*EXERCISE REQUIREMENTS*: The records that follow are to be reproduced exactly. Any pictures in them are left out.

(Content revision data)
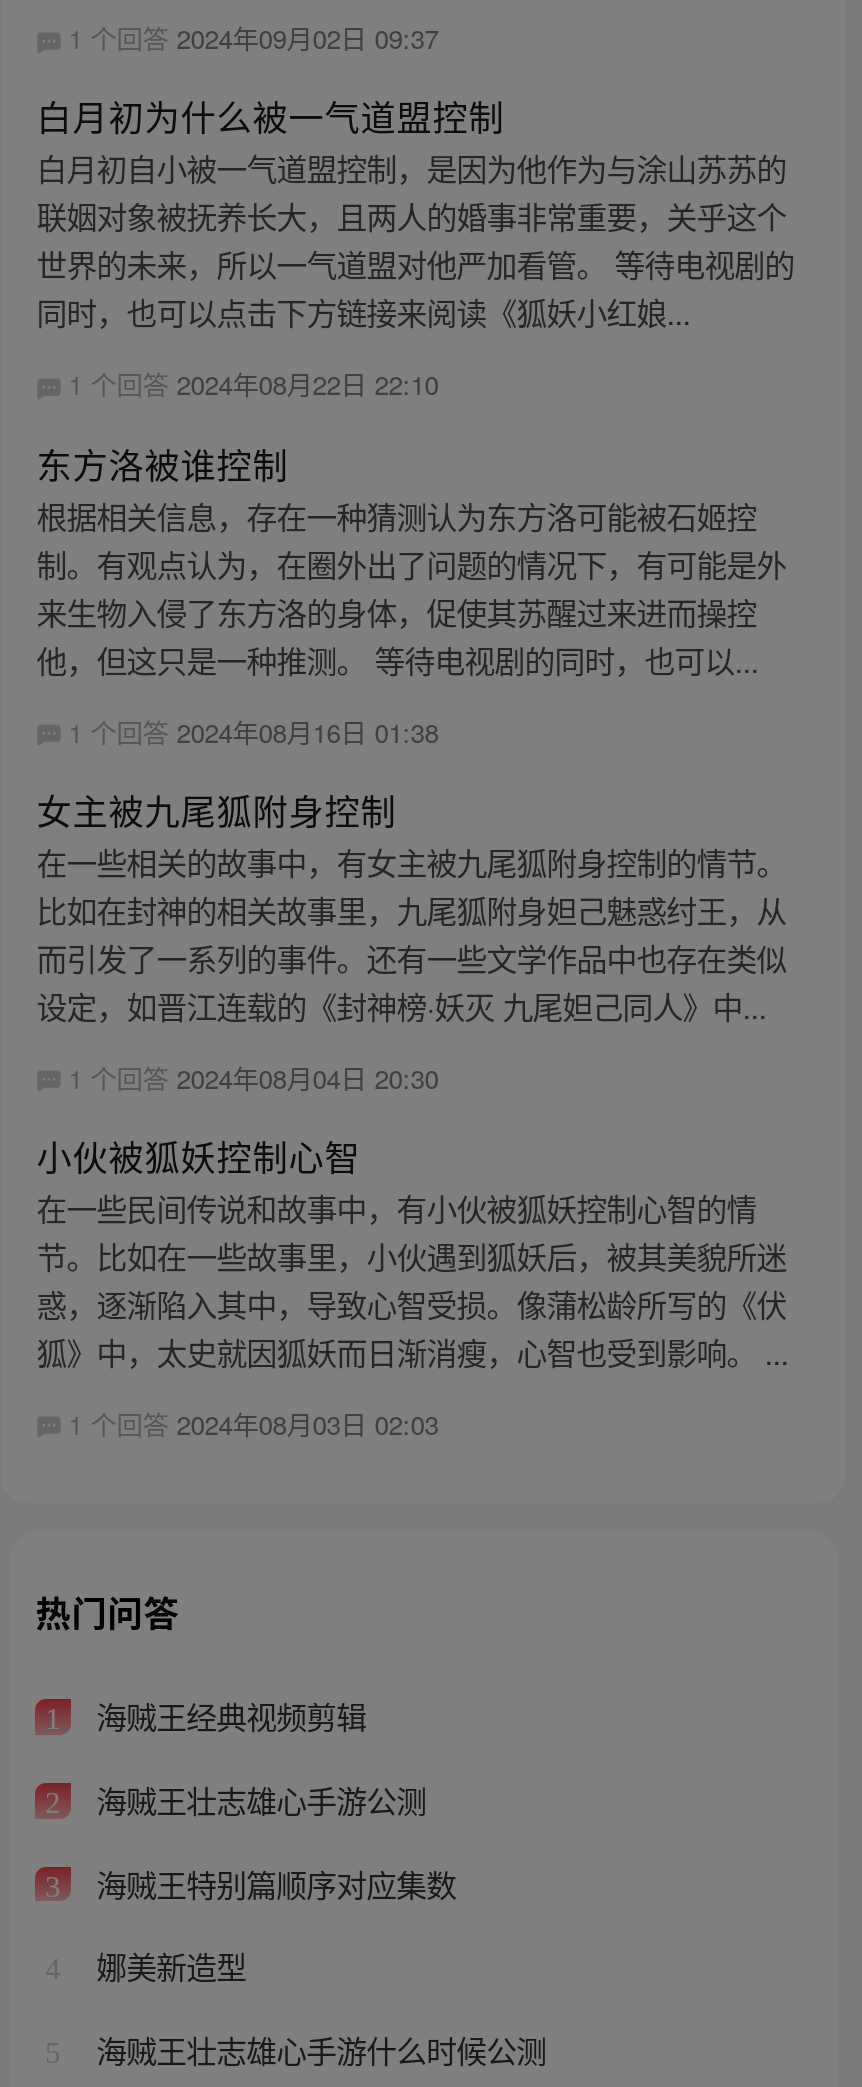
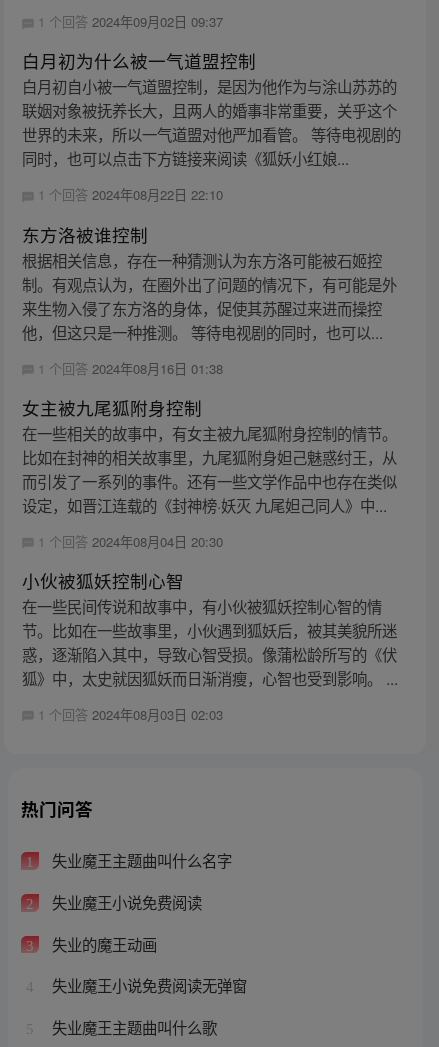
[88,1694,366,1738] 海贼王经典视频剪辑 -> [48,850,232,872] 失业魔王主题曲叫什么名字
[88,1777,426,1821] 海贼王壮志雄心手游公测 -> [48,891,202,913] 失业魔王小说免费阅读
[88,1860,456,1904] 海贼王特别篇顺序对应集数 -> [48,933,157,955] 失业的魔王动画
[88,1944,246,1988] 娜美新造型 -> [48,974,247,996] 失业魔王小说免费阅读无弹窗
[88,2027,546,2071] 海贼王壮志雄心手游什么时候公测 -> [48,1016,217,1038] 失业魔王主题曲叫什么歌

*ANSWER TO THIS EXERCISE*:
[88,1694,366,1738] 海贼王经典视频剪辑 -> [48,850,232,872] 失业魔王主题曲叫什么名字
[88,1777,426,1821] 海贼王壮志雄心手游公测 -> [48,891,202,913] 失业魔王小说免费阅读
[88,1860,456,1904] 海贼王特别篇顺序对应集数 -> [48,933,157,955] 失业的魔王动画
[88,1944,246,1988] 娜美新造型 -> [48,974,247,996] 失业魔王小说免费阅读无弹窗
[88,2027,546,2071] 海贼王壮志雄心手游什么时候公测 -> [48,1016,217,1038] 失业魔王主题曲叫什么歌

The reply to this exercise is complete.